Move complex multi-step workflows to Temporal
Keep simple fire-and-forget tasks on RQ
Run both systems for 4-6 weeks

Phase 3: Full Migration

Move all workflows to Temporal
Decommission RQ
Repurpose Redis for pure caching

Docker Compose for Temporal

version: "3.8"
services:
  postgresql:
    image: postgres:15
    environment:
      POSTGRES_USER: temporal
      POSTGRES_PASSWORD: temporal
      POSTGRES_DB: temporal
    volumes:
      - temporal_db:/var/lib/postgresql/data
    networks:
      - temporal

  temporal:
    image: temporalio/auto-setup:latest
    environment:
      - DB=postgres12
      - DB_PORT=5432
      - POSTGRES_USER=temporal
      - POSTGRES_PWD=temporal
      - POSTGRES_SEEDS=postgresql
    depends_on:
      - postgresql
    ports:
      - "7233:7233"
    networks:
      - temporal

  temporal-ui:
    image: temporalio/ui:latest
    environment:
      - TEMPORAL_ADDRESS=temporal:7233
    depends_on:
      - temporal
    ports:
      - "8088:8080"
    networks:
      - temporal

volumes:
  temporal_db:

networks:
  temporal:

When to Actually Make the Switch

Stick with RQ if:

Tasks are independent and stateless
You’ve already built monitoring (like I have)
Failures just mean “retry the whole thing”
You don’t need workflow-level visibility
Resource constraints matter

Consider Temporal if:

Workflows have multiple dependent steps
Long-running jobs must survive crashes
You need audit trails and workflow history
Business logic requires exactly-once execution
You’re orchestrating external services with complex failure modes

Honest Assessment

My RQ setup works. The SocketIO real-time reporting, the worker management API, the retry logic - it’s production-ready for what it does. I’ve spent considerable time making it robust.
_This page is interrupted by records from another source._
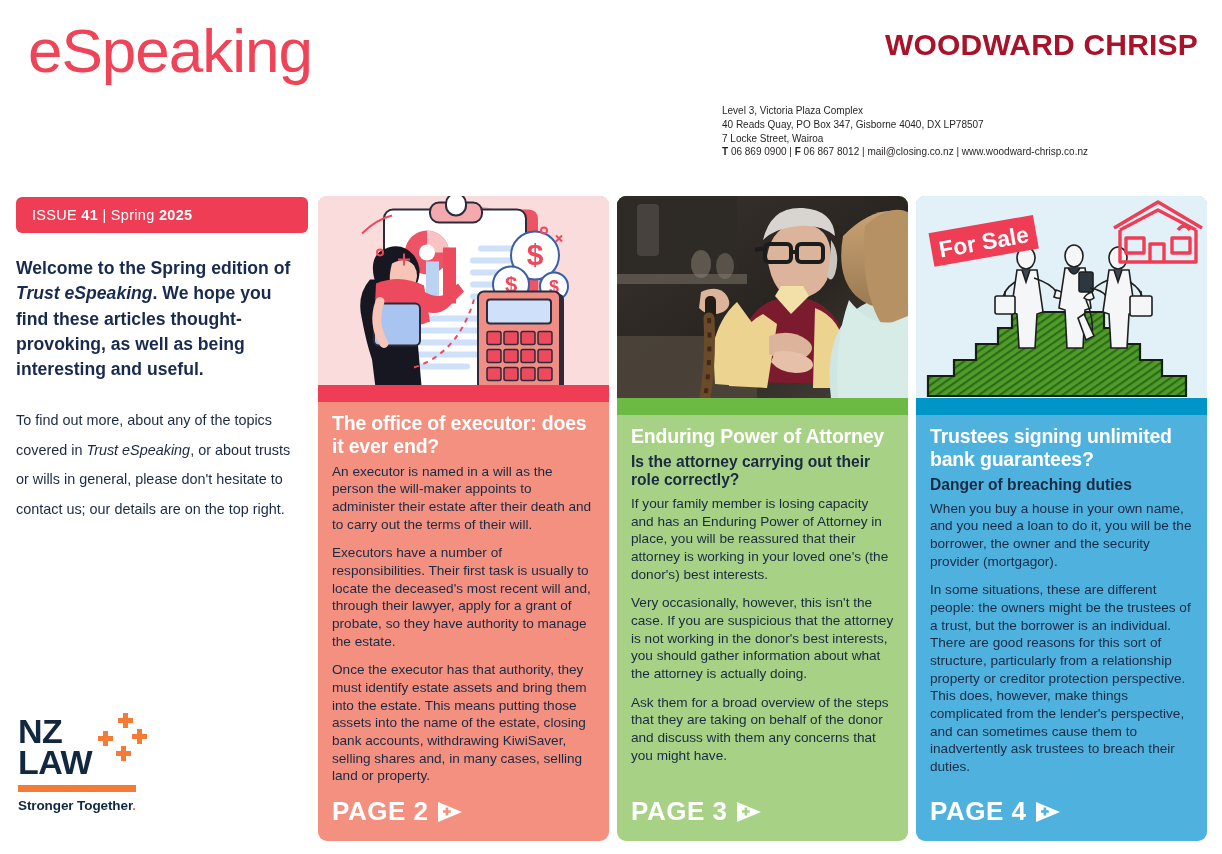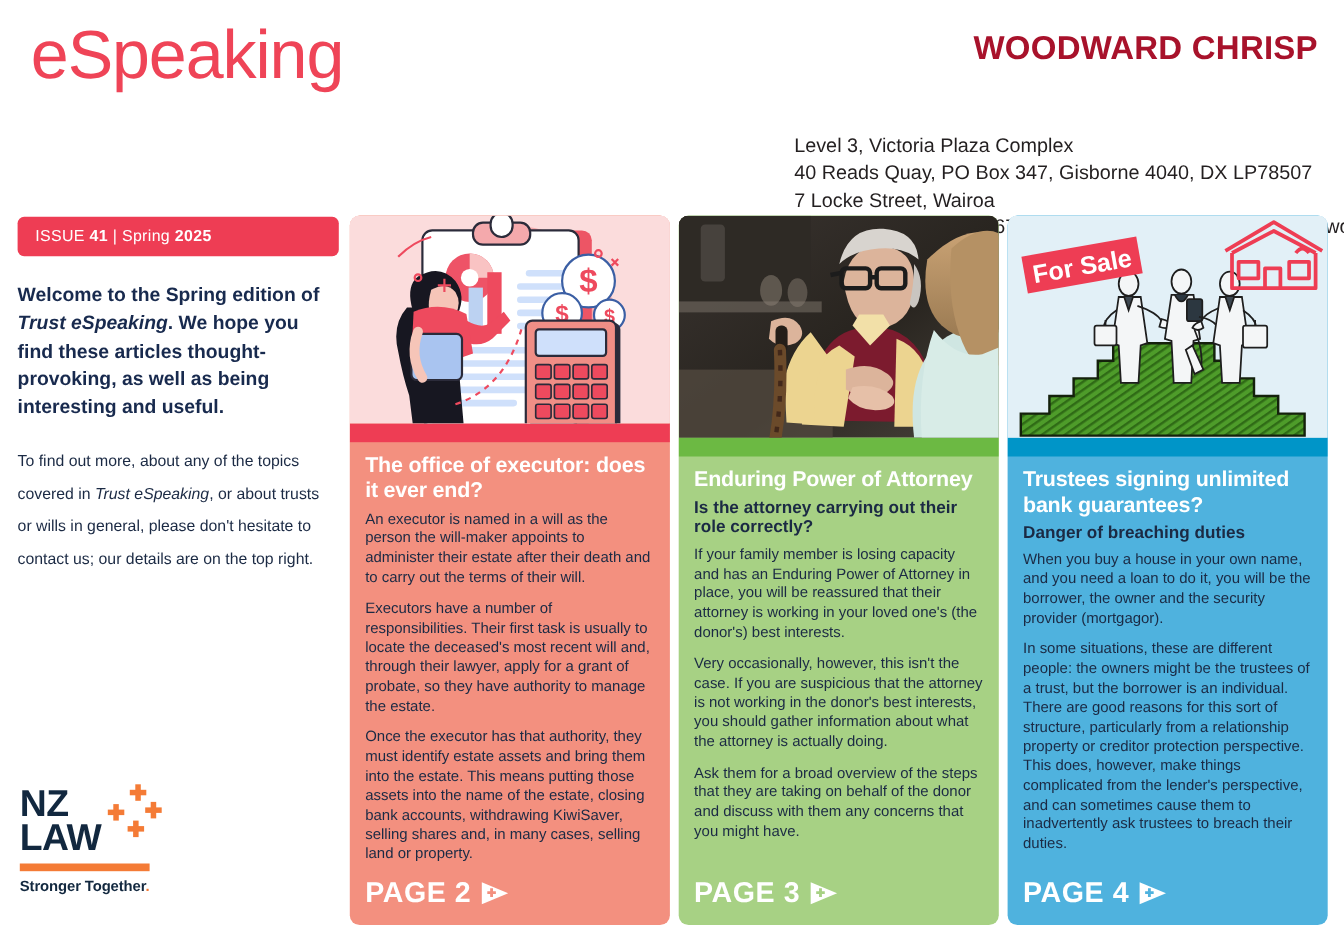--- a/index.html
+++ b/index.html
@@ -27,7 +27,7 @@
     font-size:30px; font-weight:700; color:#a8122b; letter-spacing:0.2px;
     text-align:right; padding-right:6px;
   }
-  .firm-addr { margin-top:58px; font-size:18px; color:#231f20; line-height:1.38; }
+  .firm-addr { margin-top:42px; font-size:10px; color:#231f20; line-height:1.38; }
   .firm-addr .row { white-space:nowrap; }
   .firm-addr b { font-weight:700; }
 

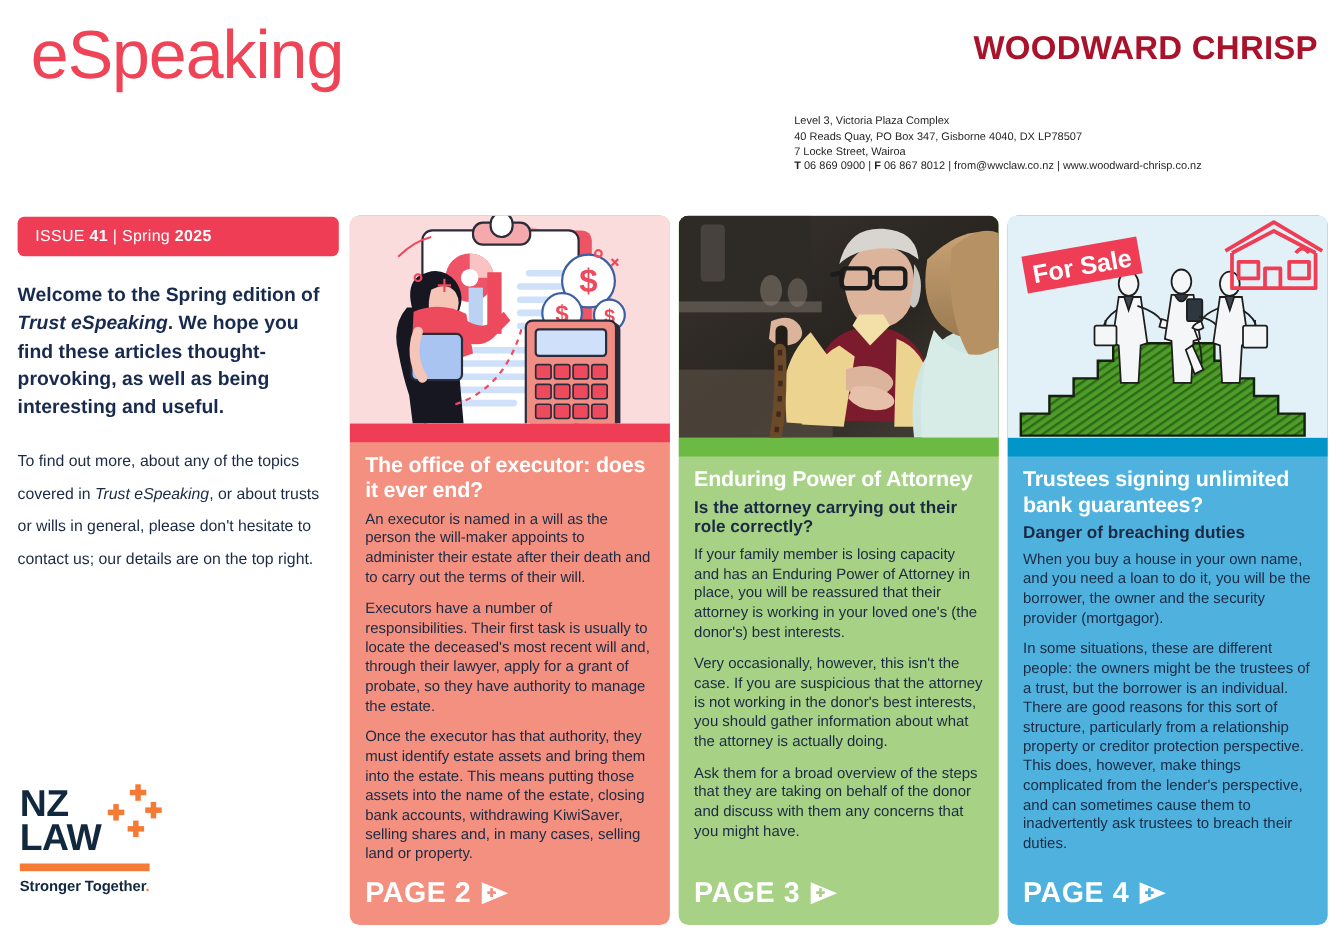--- a/index.html
+++ b/index.html
@@ -120,7 +120,7 @@
       <div class="row">40 Reads Quay, PO Box 347, Gisborne 4040, DX LP78507</div>
       <div class="row">7 Locke Street, Wairoa</div>
       <div class="row">
-        <b>T</b><span> </span><span>06 869 0900</span><span> </span><span>|</span><span> </span><b>F</b><span> </span><span>06 867 8012</span><span> </span><span>|</span><span> </span><span>from@wwclaw.co.nz</span><span> </span><span>|</span><span> </span><span>www.woodward-chrisp.co.nz</span>
+        <b>T</b><span> </span><span>06 869 0900</span><span> </span><span>|</span><span> </span><b>F</b><span> </span><span>06 867 8012</span><span> </span><span>|</span><span> </span><span>mail@closing.co.nz</span><span> </span><span>|</span><span> </span><span>www.woodward-chrisp.co.nz</span>
       </div>
     </div>
   </div>

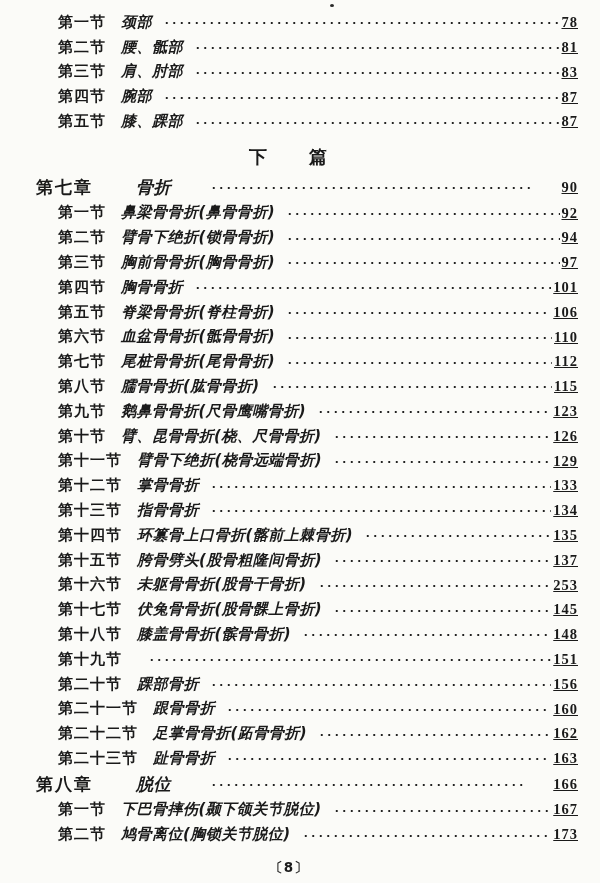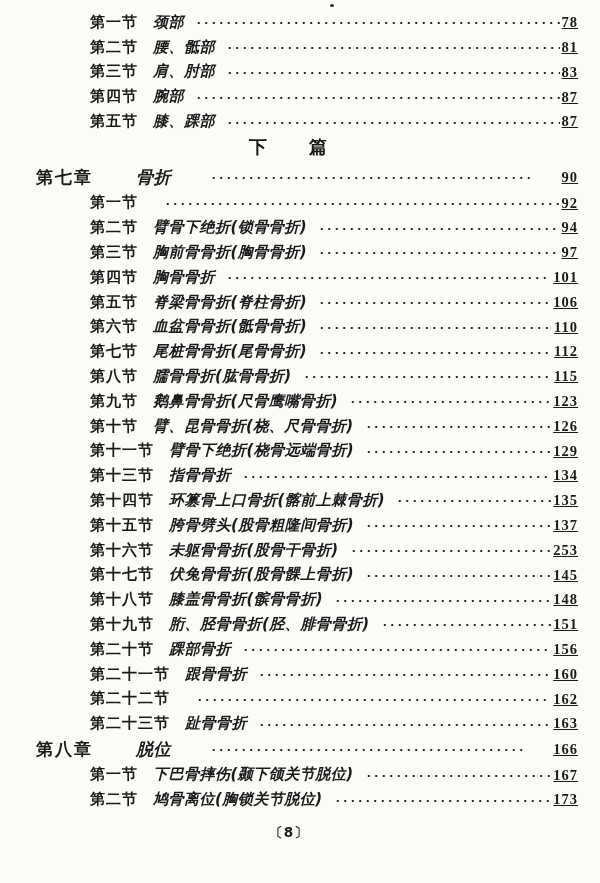--- a/index.html
+++ b/index.html
@@ -32,7 +32,7 @@
     line-height: 1;
     white-space: nowrap;
   }
-  .row.section { padding-left: 90px; font-size: 15px; }
+  .row.section { padding-left: 58px; font-size: 15px; }
   .row.chapter { padding-left: 36px; font-size: 17px; height: 26.5px; gap: 28px; }
   .row .label { margin-right: 15px; letter-spacing: 1px; }
   .row.chapter .label { letter-spacing: 2px; }

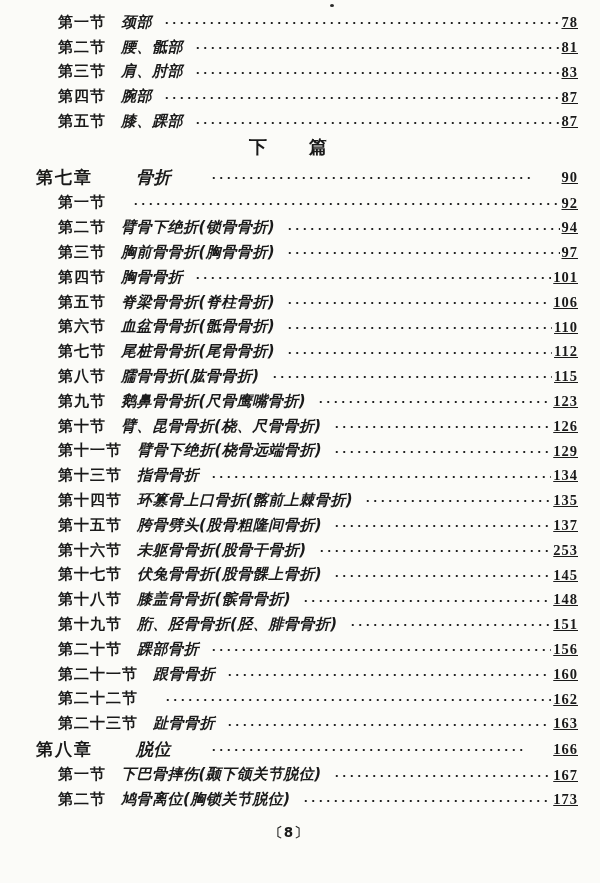--- a/index.html
+++ b/index.html
@@ -60,7 +60,7 @@
     font-size: 18px;
     font-weight: 700;
     letter-spacing: 2px;
-    margin-top: 1px;
+    margin-top: 11px;
     margin-bottom: 5px;
     height: 24px;
     line-height: 24px;

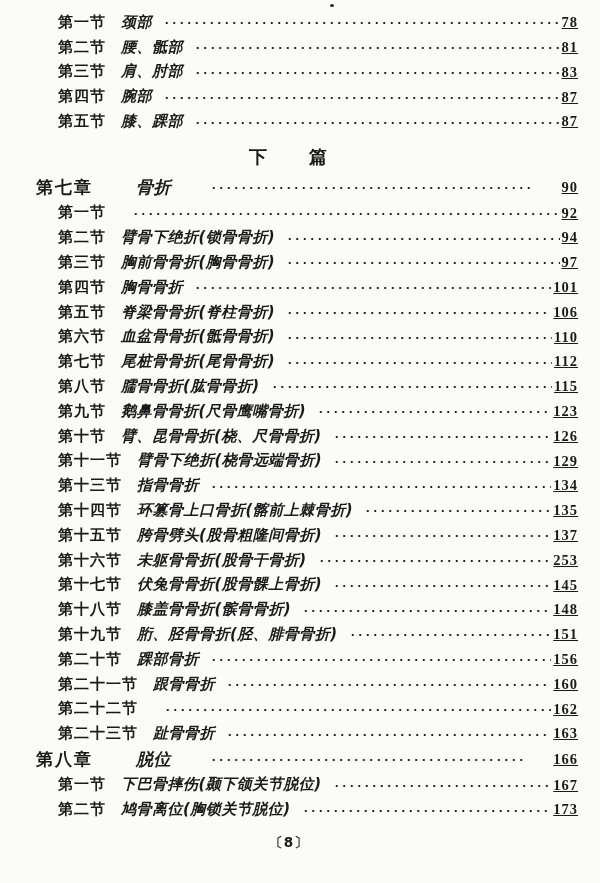--- a/index.html
+++ b/index.html
@@ -118,6 +118,7 @@
       </div>
       <div class="row section">
         <span class="label">第一节</span>
+        <span class="title">鼻梁骨骨折(鼻骨骨折)</span>
         <span class="leader"></span>
         <span class="pagenum">92</span>
       </div>

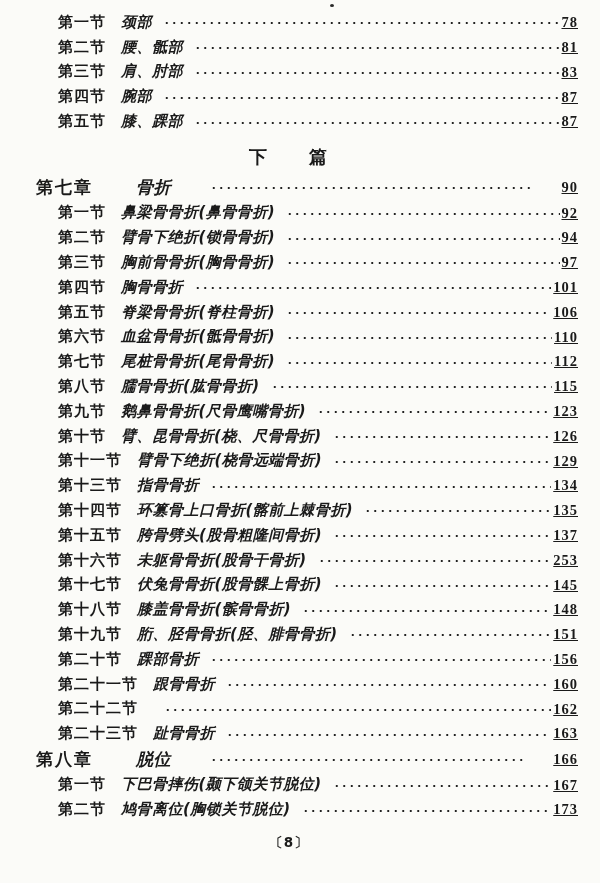--- a/index.html
+++ b/index.html
@@ -183,6 +183,12 @@
         <span class="pagenum">129</span>
       </div>
       <div class="row section">
+        <span class="label">第十二节</span>
+        <span class="title">掌骨骨折</span>
+        <span class="leader"></span>
+        <span class="pagenum">133</span>
+      </div>
+      <div class="row section">
         <span class="label">第十三节</span>
         <span class="title">指骨骨折</span>
         <span class="leader"></span>

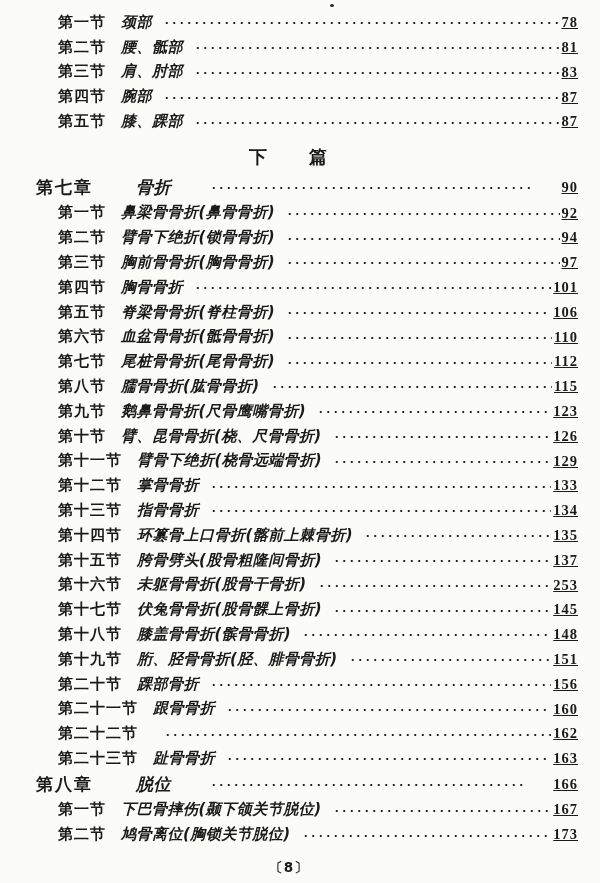--- a/index.html
+++ b/index.html
@@ -226,7 +226,6 @@
       </div>
       <div class="row section">
         <span class="label">第十九节</span>
-        <span class="title">胻、胫骨骨折(胫、腓骨骨折)</span>
         <span class="leader"></span>
         <span class="pagenum">151</span>
       </div>

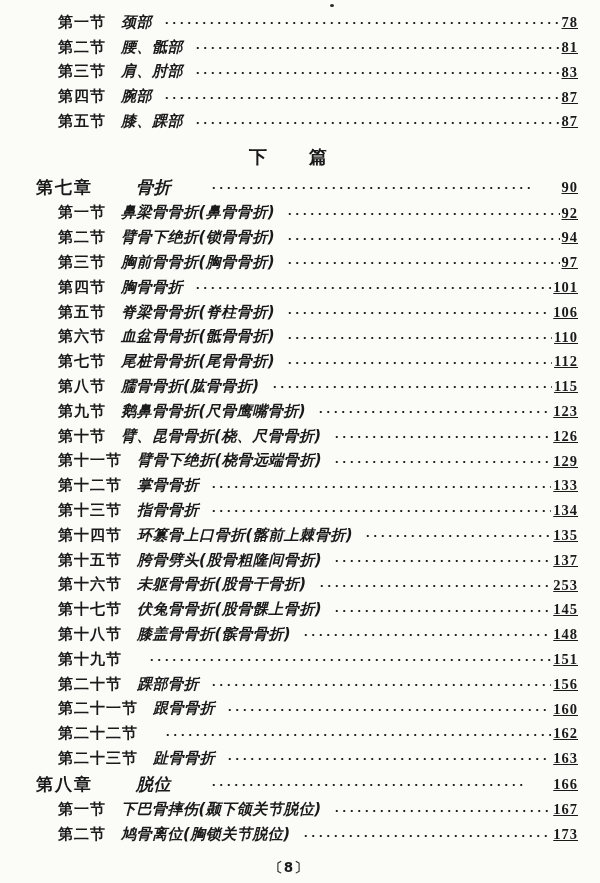--- a/index.html
+++ b/index.html
@@ -243,6 +243,7 @@
       </div>
       <div class="row section">
         <span class="label">第二十二节</span>
+        <span class="title">足掌骨骨折(跖骨骨折)</span>
         <span class="leader"></span>
         <span class="pagenum">162</span>
       </div>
Temporal promises to solve problems I occasionally have, not problems I constantly have. The migration is about future-proofing and reducing the custom code I maintain, not fixing something broken.

Is the 5x resource overhead worth it? For complex media pipelines and backup orchestration, probably yes. For simple cron-style jobs, absolutely not.

The migration starts next month. I’ll report back on whether Temporal lives up to the promise, or whether I’m just trading one set of problems for another.

Currently running: RQ with custom SocketIO monitoring. Planning: Temporal migration. The homelab never stops evolving.